Толстяк бросает окурок в снег и приминает его ногой.

— Декламация и мораль. Дух наставника витает над вами. Жизнь… ее ценность… добро и зло… Сии речи пригодны для кафедр и салонов. Здесь они звучат как издевка или бред размягченного мозга. Нас загнали на этот болотный островок, как скот на убой. По всем лесам рыщут банды охотников за нашими жизнями, чтобы продать их по объявленной цене. Тюрьмы, застенки, военно-полевые суды, каторга и виселица — вся эта гигантская машина вращается без устали, размалывая нас с костями и мозгами, со всеми нашими высшими идеями свободы и братства. Бросьте же наконец эту сентиментальность, философию и прочую ерунду…

Рудмиесис с Янсоном спускаются по склону. Мокрый снег скрипит под ногами. Влажный ветер со свистом клонит голые кусты. Болотная равнина расстилается вокруг, словно скованное льдом желтовато-синее зеркало озера.

— Отдавай мне четыре сотни… — сипит Янсон, тяжело ступая рядом с товарищем. — Ведь условились же: пополам.

Рудмиесис застегивает на шубе еще одну пуговицу.

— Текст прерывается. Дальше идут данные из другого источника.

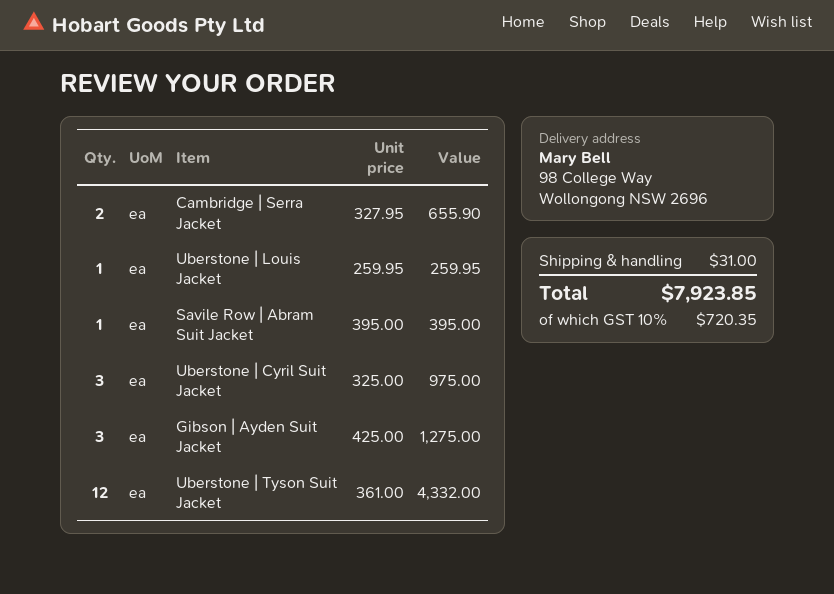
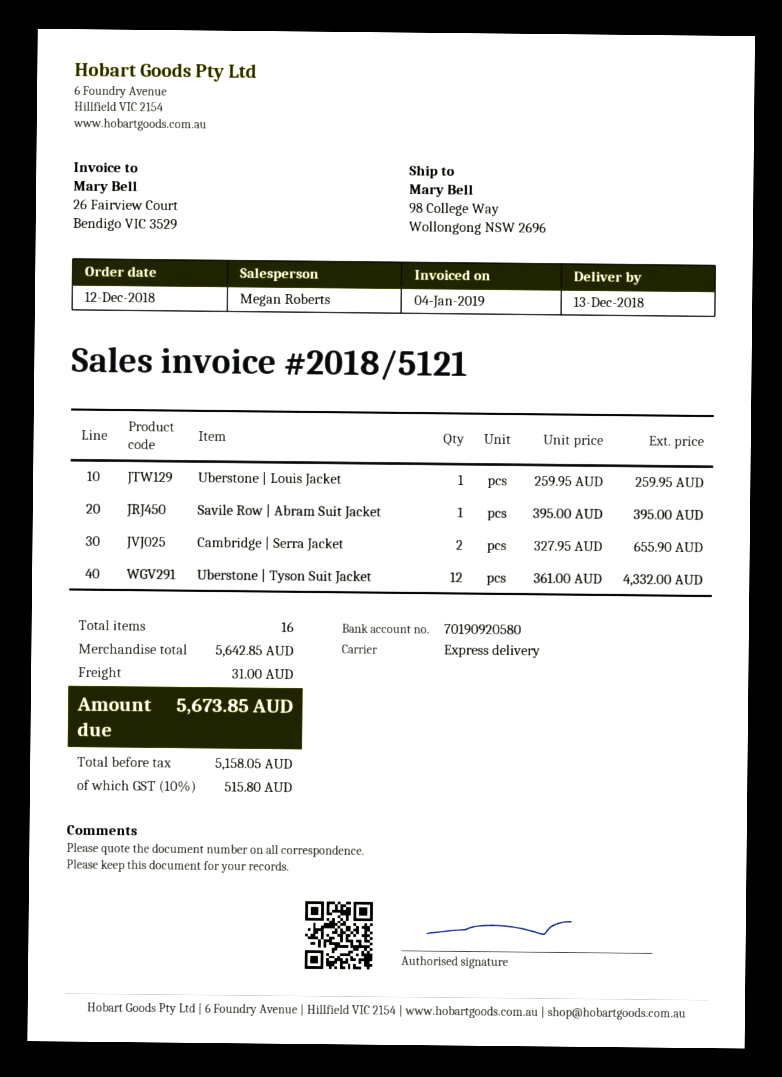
Uberstone | Cyril Suit Jacket: 3 x 325.00 = 975.00 -> none
Gibson | Ayden Suit Jacket: 3 x 425.00 = 1275.00 -> none
tax: 10% = 720.35 -> 10% = 515.80
total: 7923.85 -> 5673.85

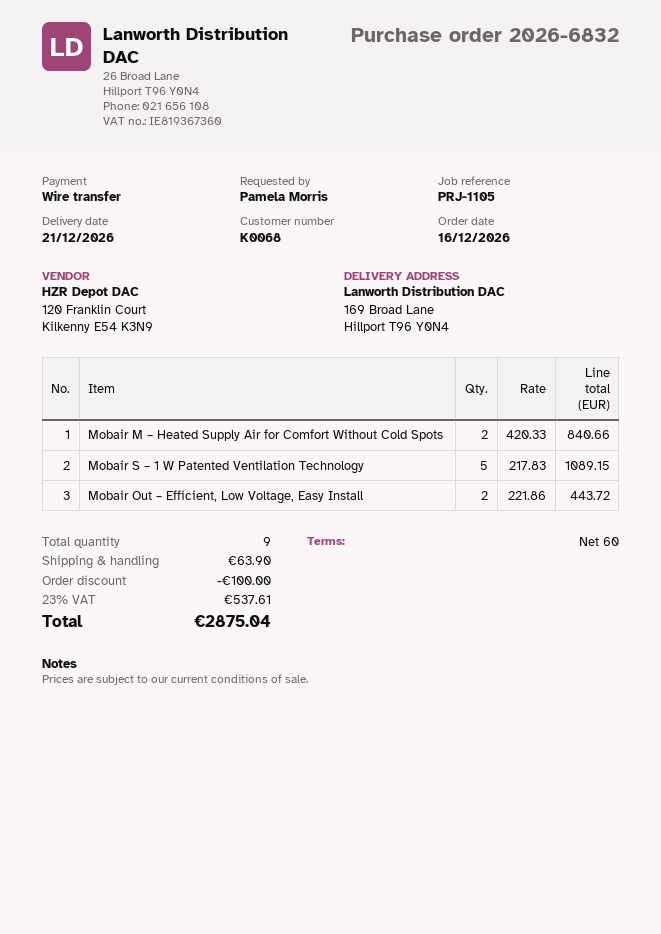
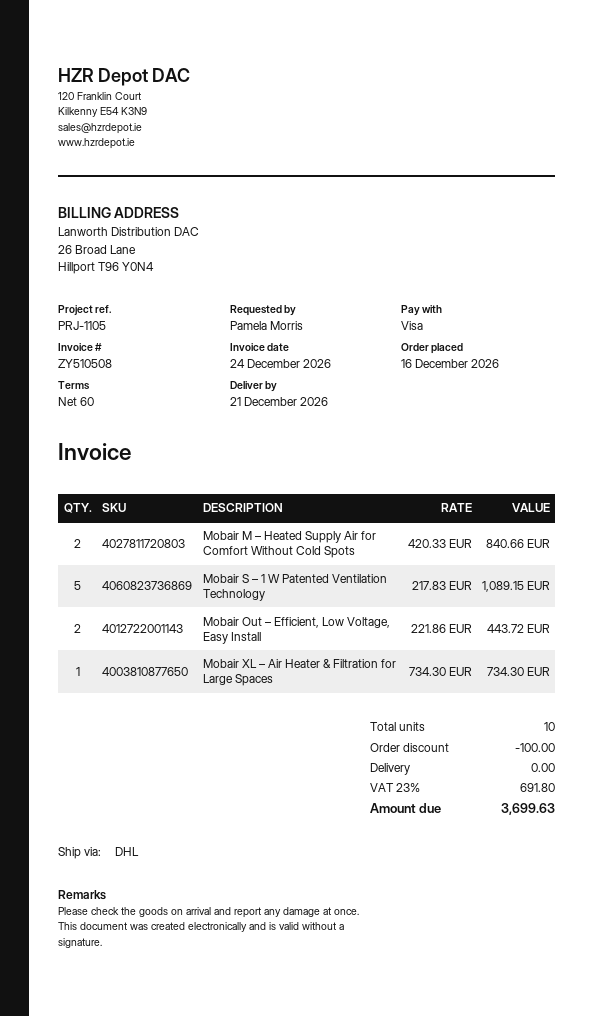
payment method: bank transfer -> Visa
Mobair XL – Air Heater & Filtration for Large Spaces: none -> 1 x 734.30 = 734.30
total quantity: 9 -> 10
shipping: 63.90 -> 0.00
tax: 23% = 537.61 -> 23% = 691.80
total: 2875.04 -> 3699.63

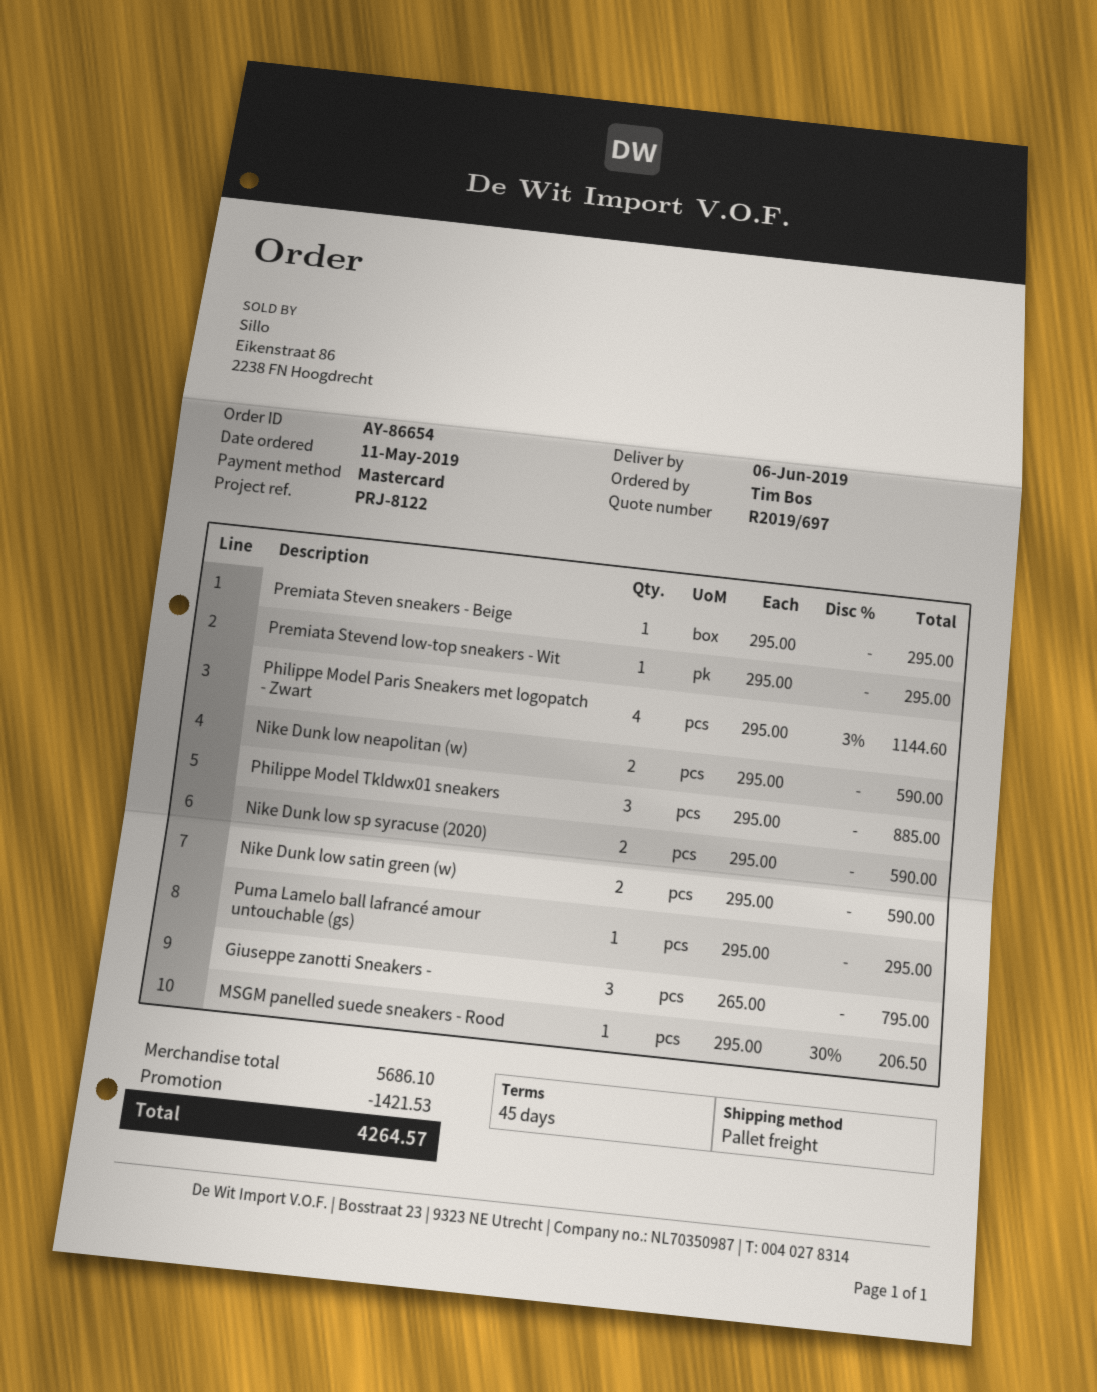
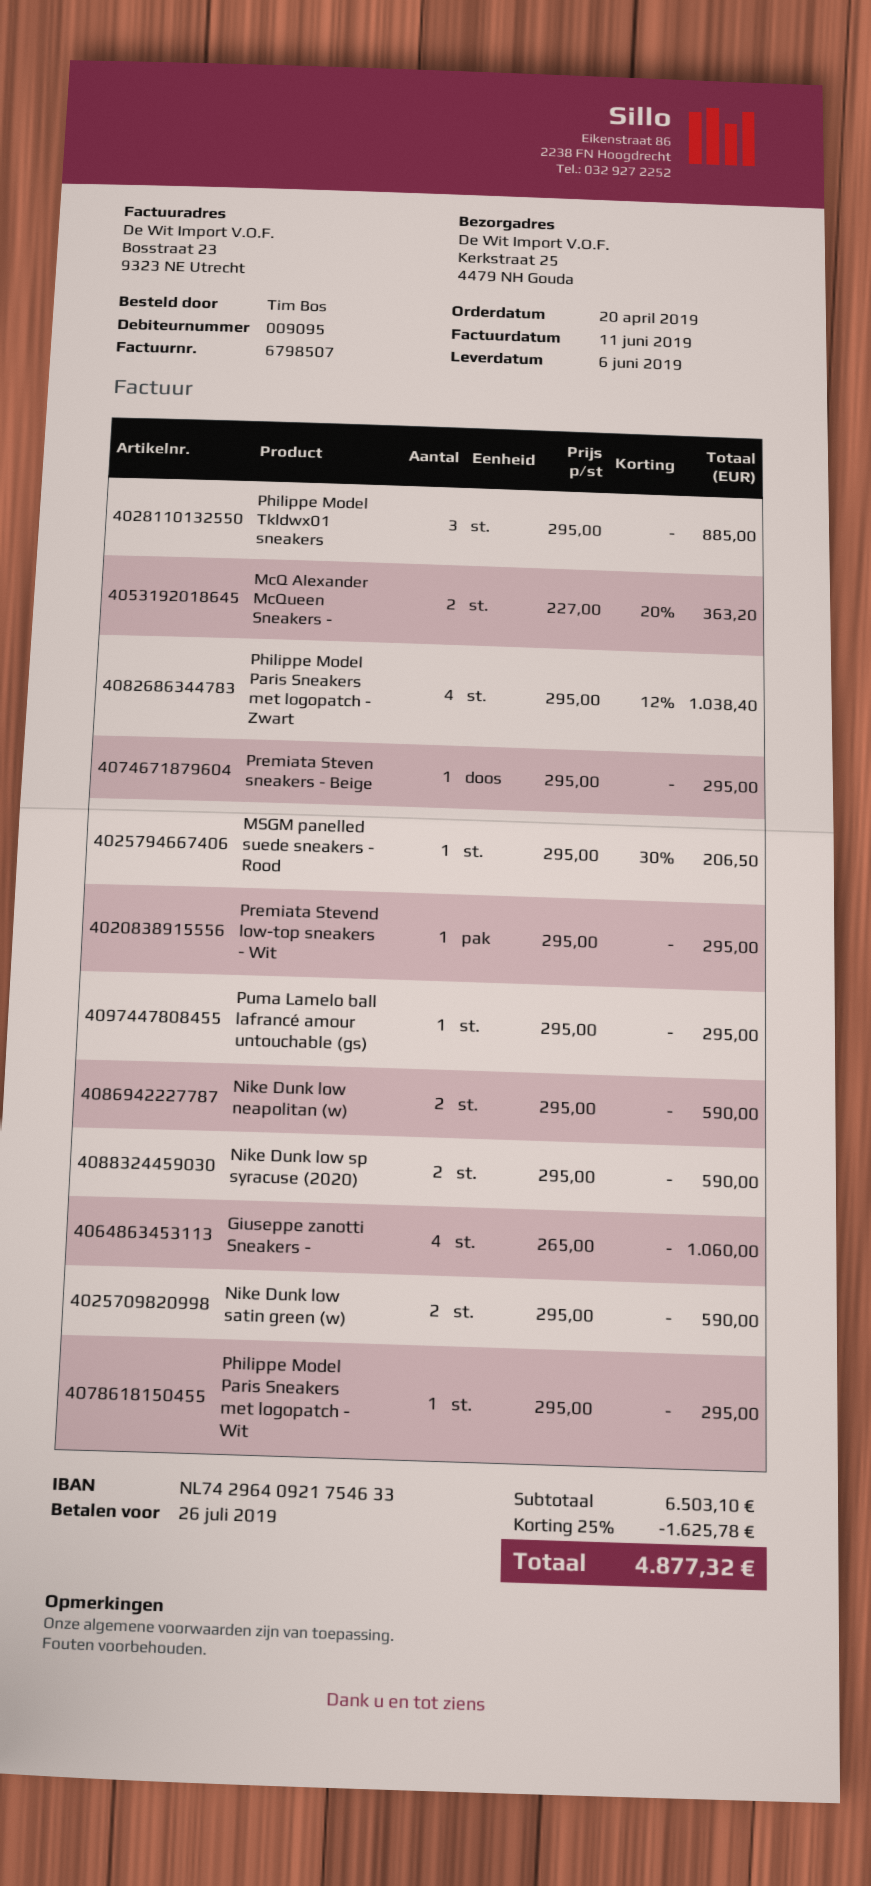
order date: 2019-05-11 -> 2019-04-20
Philippe Model Paris Sneakers met logopatch - Zwart: 4 x 295.00 - 3% = 1144.60 -> 4 x 295.00 - 12% = 1038.40
Giuseppe zanotti Sneakers -: 3 x 265.00 = 795.00 -> 4 x 265.00 = 1060.00
McQ Alexander McQueen Sneakers -: none -> 2 x 227.00 - 20% = 363.20
Philippe Model Paris Sneakers met logopatch - Wit: none -> 1 x 295.00 = 295.00
subtotal: 5686.10 -> 6503.10
discount: 1421.53 -> 1625.78
total: 4264.57 -> 4877.32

— Да, мы условились: все пополам. И работу и деньги. Но ты остаешься на опушке, а мне одному приходится заходить в дом! Я думаю, это не одно и то же. Большая разница. Бывает, что деньги у них уже приготовлены и отдают их без разговоров, А может случиться, что донесли матросам и тебя встретят свинцовыми бобами. Небось и риск чего-то стоит.

Янсон останавливается. От усталости и злобы он совсем задыхается.

— Значит, ты один хочешь все?

— Я тебе прямо скажу: получай две сотни и больше не ворчи. Тебе и столько бы не следовало. Одной хватило бы за глаза. Но у меня доброе сердце. Скорее уж себя обижу, чем другого.

— Доброе сердце… — Янсон пробует рассмеяться, но слышен лишь прерывистый писк в горле. — Куда к черту ты собираешься деньги девать! Поди, уже тысяча набралась.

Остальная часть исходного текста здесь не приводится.